Nice! Okay, I'll make it more visible!
@quentinblampey I actually have a question about _map_transcript_to_cell I used it lie this:
_map_transcript_to_cell(
sdata,
"cellpose_boundaries_row_nr",
sdata.points["my_points],
"cellpose_boundaries",
)
I assumed that the values it added were the row numbers of the geopandas dataframe. But:
sdata.points["my_points].compute().cellpose_boundaries_row_nr.value_counts()
cellpose_boundaries_row_nr
0 1331235
70150 3643
87365 3521
47877 3453
71058 3285
...
92583 10
29033 10
65535 10
57416 10
44450 10
This doesnt match the values in the table:
sc.pp.calculate_qc_metrics(sdata.tables["table"],inplace=True)
sdata.tables["table"].obs.iloc[0]
total_counts 141
sdata.tables["table"].obs.iloc[70150]
total_counts 1048
Do you know what could be happening there? This is fresh after Sopa Snakemake pipeline has been run. So everything should be correctly aligned?
The IDs are shifted by 1 because the ID 0 is already used for transcripts that are not assigned to any cell.
Can you look at the counts of the cell at iloc 70151
instead?
I would prefer to use NA for the transcripts that are not assigned, this way we would not need to shift the indices. But this is the expected Baysor input. I can add an argument to choose how we handle the "non-assigned transcripts", what do you think?
Ok I understand now.
In my data I actually have to substract one from the added number.
70149
corresponds to the correct row in the table and shapes.
I think NA would be less confusing. My favorite would actually be NA + the index (cell_id) from shapes and tables if that would be possible
70149 corresponds to the correct row in the table and shapes.

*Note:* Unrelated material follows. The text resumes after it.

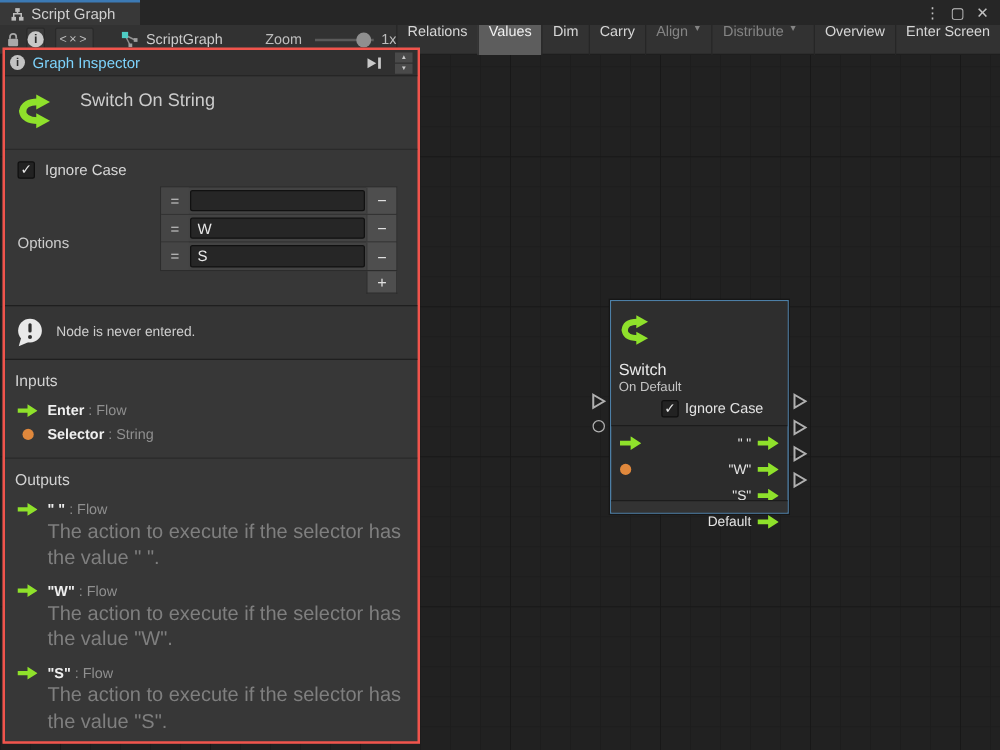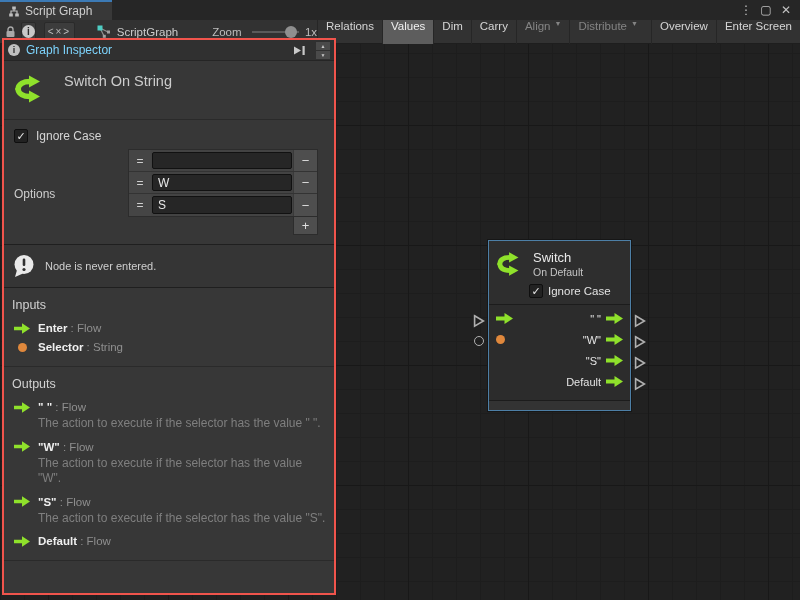"Switch" .node-title-row { flex-direction: none -> column }
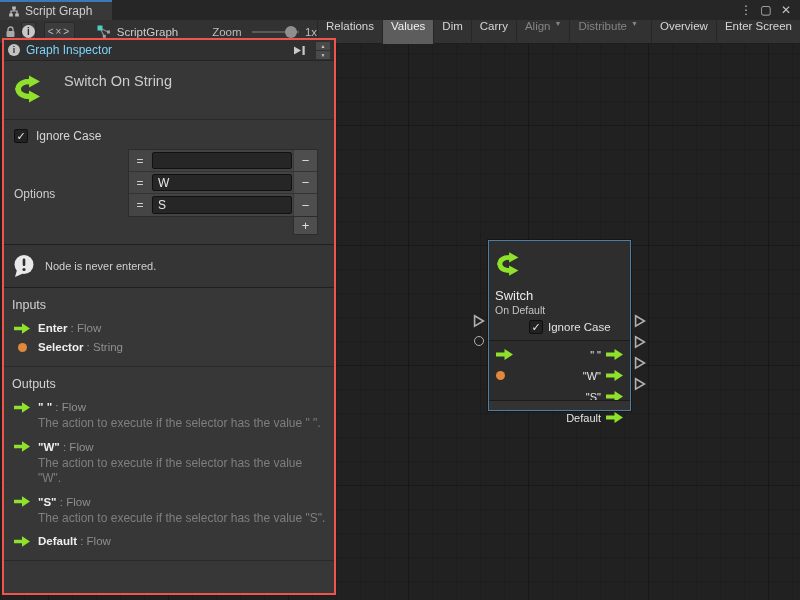"The action to execute if" .port-desc { font-size: 12px -> 16px }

Yes, sorry, it's 70149 indeed.
Okay, I'll add the possibility to have NA + cell index!
Thanks a lot!
Hi Quentin,
I saw in #87 that you were making the choice to not update the points dataframe with the newly assigned cell id. I can see the value in not modifying the original data when it comes to something like the image, however I do not really see what it adds in the case of the cell assignment. So far I never wanted to go back to the original assignment (or If I would like to I still have the sopa input) but I really need the point-to-polygon assignment for analysis I want to do. Maybe just adding an additional column with the new cell_id would be a compromise?